▶ [Task details]
Please transcribe, word for word, only the lines from the one containing "(319, 93) none" through the last line of the records below, both included, and leave out every picture.
***** Supplied information
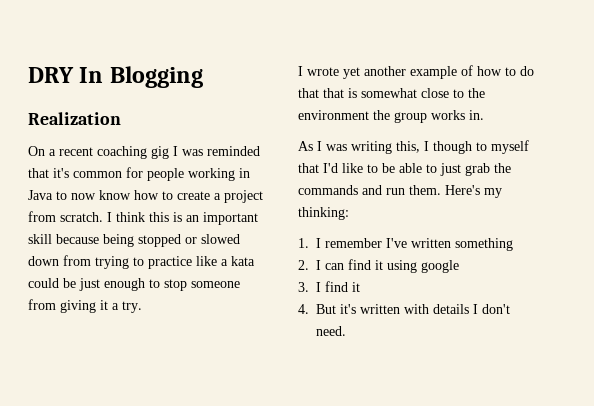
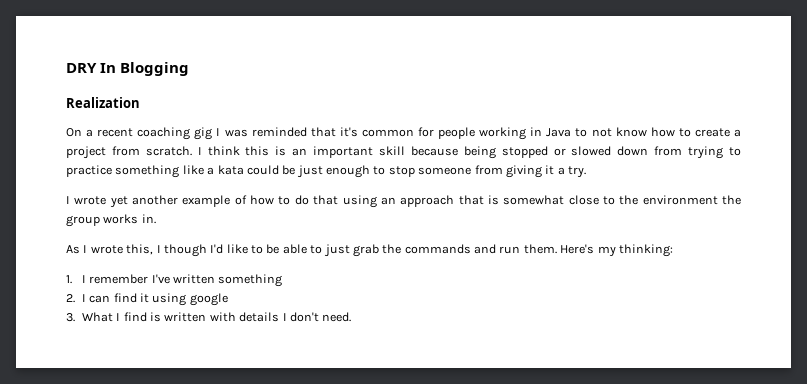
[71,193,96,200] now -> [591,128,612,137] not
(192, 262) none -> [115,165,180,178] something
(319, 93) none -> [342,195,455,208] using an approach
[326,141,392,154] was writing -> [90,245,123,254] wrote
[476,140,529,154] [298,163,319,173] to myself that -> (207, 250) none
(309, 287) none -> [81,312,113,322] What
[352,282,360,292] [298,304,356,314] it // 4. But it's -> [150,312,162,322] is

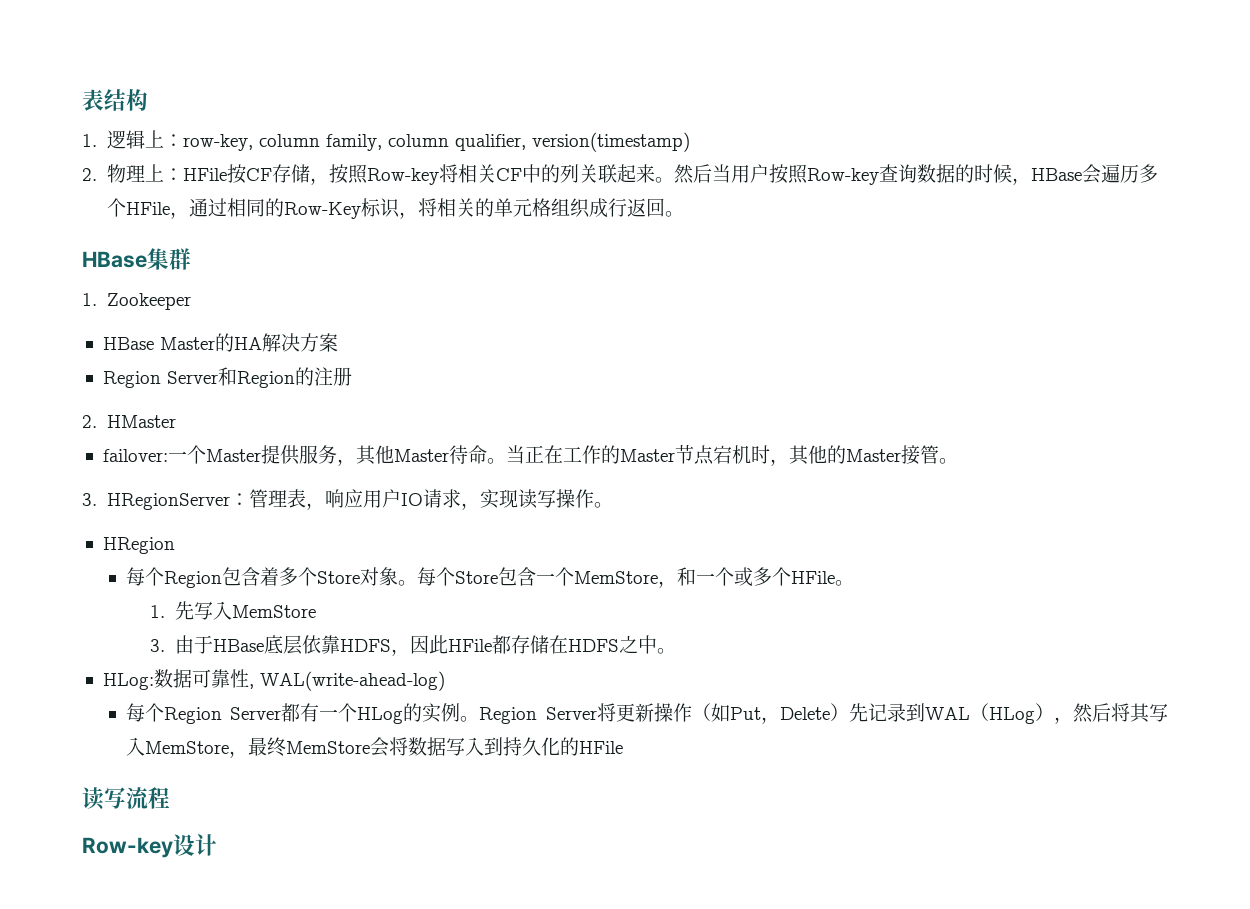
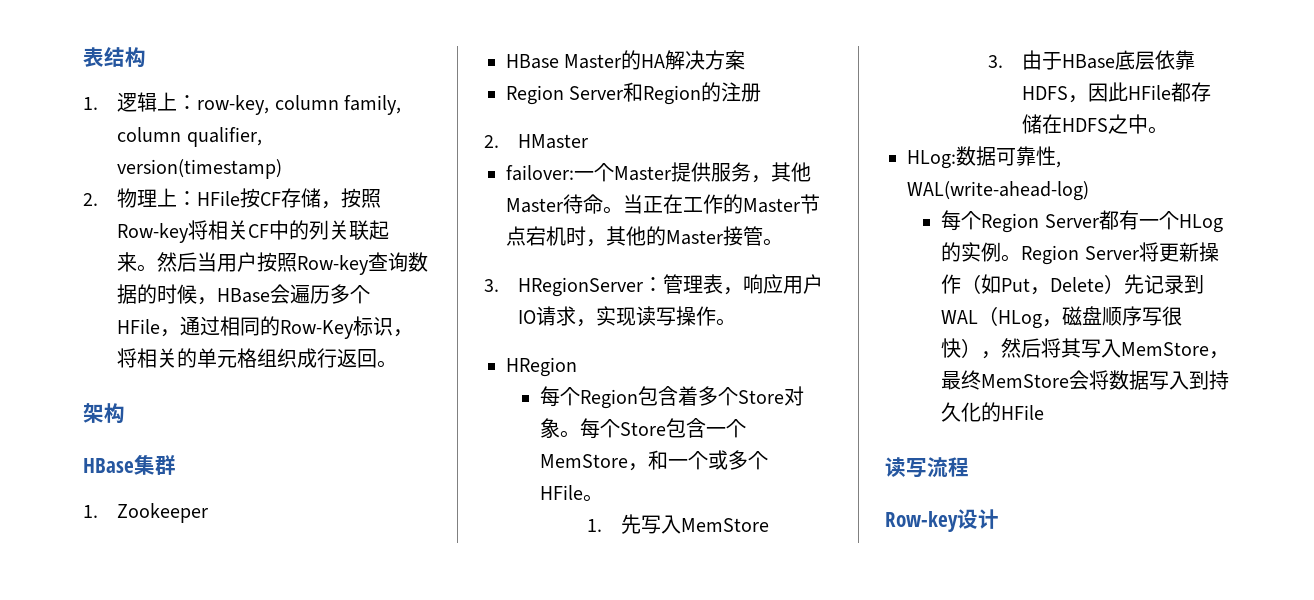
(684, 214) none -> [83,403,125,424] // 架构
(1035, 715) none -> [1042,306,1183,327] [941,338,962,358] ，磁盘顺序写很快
**********
▶ [Task answer]
(319, 93) none -> [342,195,455,208] using an approach
[326,141,392,154] was writing -> [90,245,123,254] wrote
[476,140,529,154] [298,163,319,173] to myself that -> (207, 250) none
(309, 287) none -> [81,312,113,322] What
[352,282,360,292] [298,304,356,314] it // 4. But it's -> [150,312,162,322] is

(684, 214) none -> [83,403,125,424] // 架构
(1035, 715) none -> [1042,306,1183,327] [941,338,962,358] ，磁盘顺序写很快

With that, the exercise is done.